Hi Everyone, I was looking for a 20's motorbike and wound up building this instead. I am still putting it together, but almost finished.
I am going to run the cables through the bars. One front brake and a bar end shifter. The red bicycle donated many parts


----------



## jpromo (Mar 3, 2012)

Wow, that is looking really killer! Nice and clean look. What kind of wheels are those?


----------



## johnnybentwrench (Mar 3, 2012)

A set of Araya 27" wheels with stainless spokes. I used the hubs from the house painted bike. I am going to run the cables throught he bars to keep the clean lines of the bike. I need to buy a campy short brake caliper to accomodate the larger wheel. I put a milremo stem and a nice set of bars. I need to order a brooks saddle for it and put the derailer back on then go ride it.


----------



## ace (Mar 3, 2012)

Is the shifter and derailer from the house paint bike for sale? Would like it for my project ride. thanks!


----------



## johnnybentwrench (Mar 11, 2012)

I decided the new bars and stem did not go with my bike, so I put the torrington bars back. I have a brooks saddle on it now. I have put about thrity miles on it and love it. i am trying to work out a deal for two more high flange hubs.

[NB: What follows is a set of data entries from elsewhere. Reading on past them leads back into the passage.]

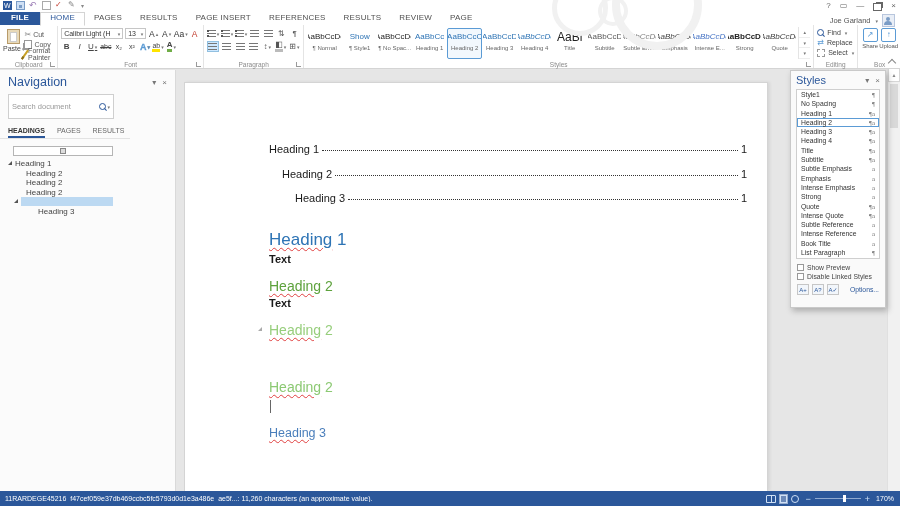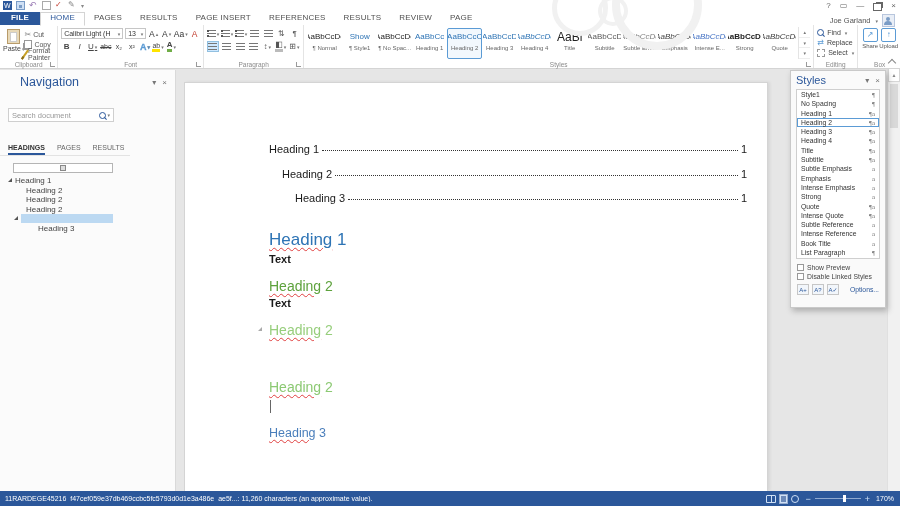--- a/index.html
+++ b/index.html
@@ -109,7 +109,7 @@
   
   .navpane{position:absolute;left:0;top:2px;width:176px;bottom:0;background:#fbfbfb;border-right:1px solid #d9d9d9;box-sizing:border-box;}
   .nav-head{display:flex;align-items:center;padding:5px 8px 3px;}
-  .nav-title{color:#2b579a;font-size:12.5px;flex:1;margin-left:12px;}
+  .nav-title{color:#2b579a;font-size:12.5px;flex:1;}
   .panectl{color:#777;font-size:8px;margin-left:6px;}
   .nav-search{margin:16px 8px;height:14px;border:1px solid #cfcfcf;background:#fff;display:flex;align-items:center;font-size:7.5px;color:#999;padding:0 3px;box-sizing:border-box;width:106px;}
   .nav-search .ph{flex:1;}

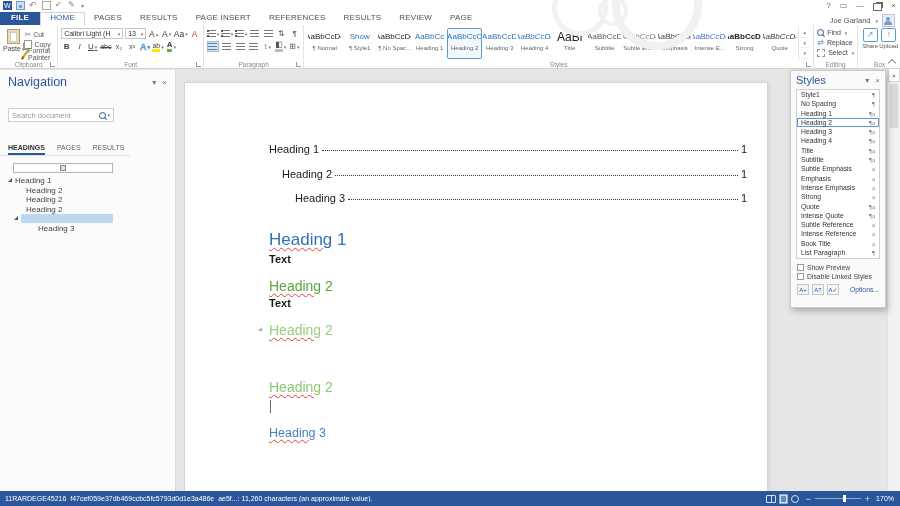--- a/index.html
+++ b/index.html
@@ -111,7 +111,7 @@
   .nav-head{display:flex;align-items:center;padding:5px 8px 3px;}
   .nav-title{color:#2b579a;font-size:12.5px;flex:1;}
   .panectl{color:#777;font-size:8px;margin-left:6px;}
-  .nav-search{margin:16px 8px;height:14px;border:1px solid #cfcfcf;background:#fff;display:flex;align-items:center;font-size:7.5px;color:#999;padding:0 3px;box-sizing:border-box;width:106px;}
+  .nav-search{margin:2px 8px;height:25px;border:1px solid #cfcfcf;background:#fff;display:flex;align-items:center;font-size:7.5px;color:#999;padding:0 3px;box-sizing:border-box;width:106px;}
   .nav-search .ph{flex:1;}
   .nav-tabs{display:flex;gap:12px;padding:6px 8px 0;border-bottom:1px solid #e3e3e3;width:130px;box-sizing:border-box;}
   .ntab{font-size:7px;color:#666;padding-bottom:2px;}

I do not like the way the shifter breaks the lines of the bicycle, but I see why the previous person wanted gears he lived on top of a hill!

I still need to tape the bars and I am waiting on a set of short reach brake calipers, needed for the 27" wheels.

I am officially selling two front fenders, mens rear fender, womens rear fender, stem, bars(not the drop bars) standard cruiser style, frame and fork the frame is the threaded type, seat post, one piece crank all schwinn new world parts I am not using.


----------